Reproduce the whole listing that follows, character for character, and drop the images.

- SUPPLIED RECORDS:
┄┄┄┄┄┄┄┄┄┄
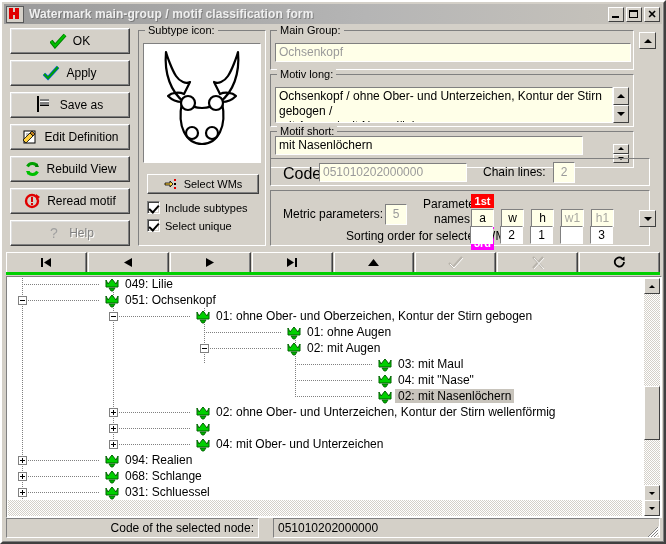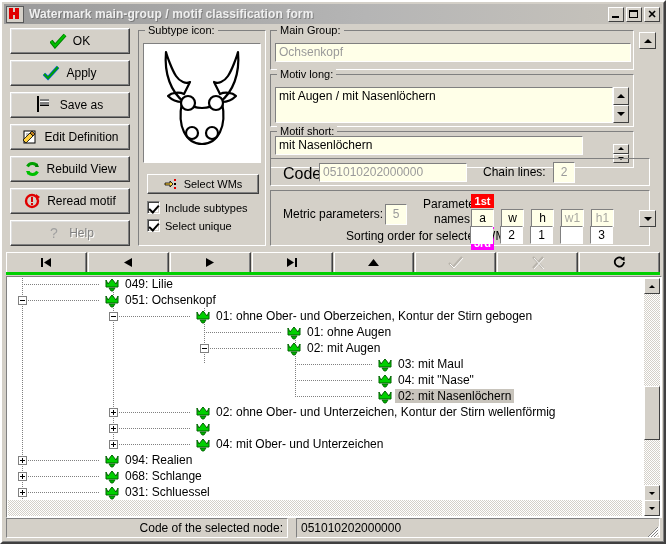--- a/index.html
+++ b/index.html
@@ -583,6 +583,7 @@
       <div class="fldgrp" style="left:0px; top:44px; width:364px; height:53px;">
         <span class="cap">Motiv long:</span>
         <div class="txtfield" style="left:4px; top:12px; width:338px; height:36px;">
+          <div>Ochsenkopf / ohne Ober- und Unterzeichen, Kontur der Stirn gebogen /</div>
           <div>mit Augen / mit Nasenlöchern</div>
         </div>
         <div class="spin" style="left:342px; top:12px; height:36px;">

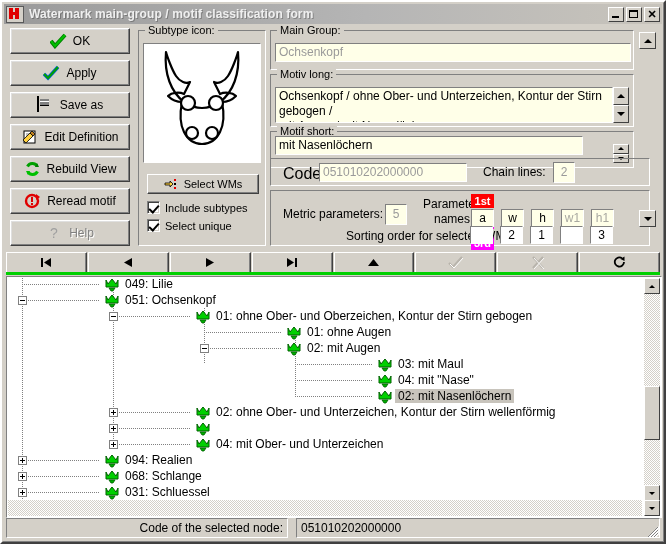--- a/index.html
+++ b/index.html
@@ -422,7 +422,7 @@
     padding: 0 4px;
     overflow: hidden;
   }
-  #spane-label { width: 282px; justify-content: flex-end; margin-right: 8px; }
+  #spane-label { width: 253px; justify-content: flex-end; margin-right: 14px; }
   #spane-code { flex: 1 1 auto; }
   #grip {
     position:absolute; right: 4px; bottom: 4px; width: 14px; height: 14px;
┄┄┄┄┄┄┄┄┄┄
- FINISHED EXERCISE:
--- a/index.html
+++ b/index.html
@@ -583,6 +583,7 @@
       <div class="fldgrp" style="left:0px; top:44px; width:364px; height:53px;">
         <span class="cap">Motiv long:</span>
         <div class="txtfield" style="left:4px; top:12px; width:338px; height:36px;">
+          <div>Ochsenkopf / ohne Ober- und Unterzeichen, Kontur der Stirn gebogen /</div>
           <div>mit Augen / mit Nasenlöchern</div>
         </div>
         <div class="spin" style="left:342px; top:12px; height:36px;">

--- a/index.html
+++ b/index.html
@@ -422,7 +422,7 @@
     padding: 0 4px;
     overflow: hidden;
   }
-  #spane-label { width: 282px; justify-content: flex-end; margin-right: 8px; }
+  #spane-label { width: 253px; justify-content: flex-end; margin-right: 14px; }
   #spane-code { flex: 1 1 auto; }
   #grip {
     position:absolute; right: 4px; bottom: 4px; width: 14px; height: 14px;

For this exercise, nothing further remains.